Pull out every line below holding the word "aufgelisteten".

○ ○ ○ ○ ○ ○ ○

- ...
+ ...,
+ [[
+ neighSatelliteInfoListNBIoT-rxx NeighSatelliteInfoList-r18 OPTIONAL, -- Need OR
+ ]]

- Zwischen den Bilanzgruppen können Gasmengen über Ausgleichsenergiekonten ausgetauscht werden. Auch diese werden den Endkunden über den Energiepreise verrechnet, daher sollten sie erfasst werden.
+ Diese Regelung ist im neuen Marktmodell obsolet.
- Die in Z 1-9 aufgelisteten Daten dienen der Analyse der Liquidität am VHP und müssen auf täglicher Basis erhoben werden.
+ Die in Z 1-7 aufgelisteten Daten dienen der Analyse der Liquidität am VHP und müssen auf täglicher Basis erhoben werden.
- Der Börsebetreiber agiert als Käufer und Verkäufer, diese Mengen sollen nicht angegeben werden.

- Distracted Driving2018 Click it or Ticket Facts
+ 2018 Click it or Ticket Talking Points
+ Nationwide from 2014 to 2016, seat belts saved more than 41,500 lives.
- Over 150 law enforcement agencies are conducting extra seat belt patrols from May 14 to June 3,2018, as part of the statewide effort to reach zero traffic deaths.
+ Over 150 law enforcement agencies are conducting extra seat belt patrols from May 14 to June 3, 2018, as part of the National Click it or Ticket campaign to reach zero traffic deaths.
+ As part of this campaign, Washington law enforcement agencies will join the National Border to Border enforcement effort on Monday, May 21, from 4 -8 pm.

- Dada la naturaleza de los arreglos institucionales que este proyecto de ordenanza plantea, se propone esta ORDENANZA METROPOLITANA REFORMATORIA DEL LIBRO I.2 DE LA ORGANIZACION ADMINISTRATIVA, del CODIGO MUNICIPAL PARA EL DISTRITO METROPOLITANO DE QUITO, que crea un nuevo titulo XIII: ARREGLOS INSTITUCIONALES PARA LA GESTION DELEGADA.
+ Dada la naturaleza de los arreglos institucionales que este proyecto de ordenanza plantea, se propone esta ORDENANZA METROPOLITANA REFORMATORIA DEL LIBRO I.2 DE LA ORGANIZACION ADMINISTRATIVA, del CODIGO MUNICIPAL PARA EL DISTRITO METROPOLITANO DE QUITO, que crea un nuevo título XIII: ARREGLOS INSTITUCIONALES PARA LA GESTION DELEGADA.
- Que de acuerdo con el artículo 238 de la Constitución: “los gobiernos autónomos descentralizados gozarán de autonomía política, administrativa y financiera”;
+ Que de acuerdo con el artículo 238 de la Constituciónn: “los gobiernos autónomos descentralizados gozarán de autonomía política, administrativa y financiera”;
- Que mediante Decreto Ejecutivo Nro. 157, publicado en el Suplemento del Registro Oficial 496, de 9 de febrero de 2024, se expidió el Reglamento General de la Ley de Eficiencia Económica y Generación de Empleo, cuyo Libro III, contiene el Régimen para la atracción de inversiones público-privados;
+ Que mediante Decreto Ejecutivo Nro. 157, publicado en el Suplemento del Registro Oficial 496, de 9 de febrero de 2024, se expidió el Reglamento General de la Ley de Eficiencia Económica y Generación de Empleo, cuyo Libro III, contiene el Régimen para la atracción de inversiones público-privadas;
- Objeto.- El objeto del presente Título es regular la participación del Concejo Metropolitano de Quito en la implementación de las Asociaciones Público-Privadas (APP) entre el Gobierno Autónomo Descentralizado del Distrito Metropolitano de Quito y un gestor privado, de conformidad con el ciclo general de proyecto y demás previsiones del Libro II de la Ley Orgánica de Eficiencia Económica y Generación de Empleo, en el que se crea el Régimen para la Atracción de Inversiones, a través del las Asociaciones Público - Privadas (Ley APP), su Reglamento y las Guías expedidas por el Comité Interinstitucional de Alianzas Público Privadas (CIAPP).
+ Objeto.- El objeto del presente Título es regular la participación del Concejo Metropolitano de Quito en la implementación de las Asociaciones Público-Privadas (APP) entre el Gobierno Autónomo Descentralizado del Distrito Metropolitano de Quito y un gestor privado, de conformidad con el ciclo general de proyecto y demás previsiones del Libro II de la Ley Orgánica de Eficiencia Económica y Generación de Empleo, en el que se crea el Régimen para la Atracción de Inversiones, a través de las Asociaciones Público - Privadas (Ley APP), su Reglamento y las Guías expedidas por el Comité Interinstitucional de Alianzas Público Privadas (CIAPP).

○ ○ ○ ○ ○ ○ ○

**Output for this exercise**
- Die in Z 1-9 aufgelisteten Daten dienen der Analyse der Liquidität am VHP und müssen auf täglicher Basis erhoben werden.
+ Die in Z 1-7 aufgelisteten Daten dienen der Analyse der Liquidität am VHP und müssen auf täglicher Basis erhoben werden.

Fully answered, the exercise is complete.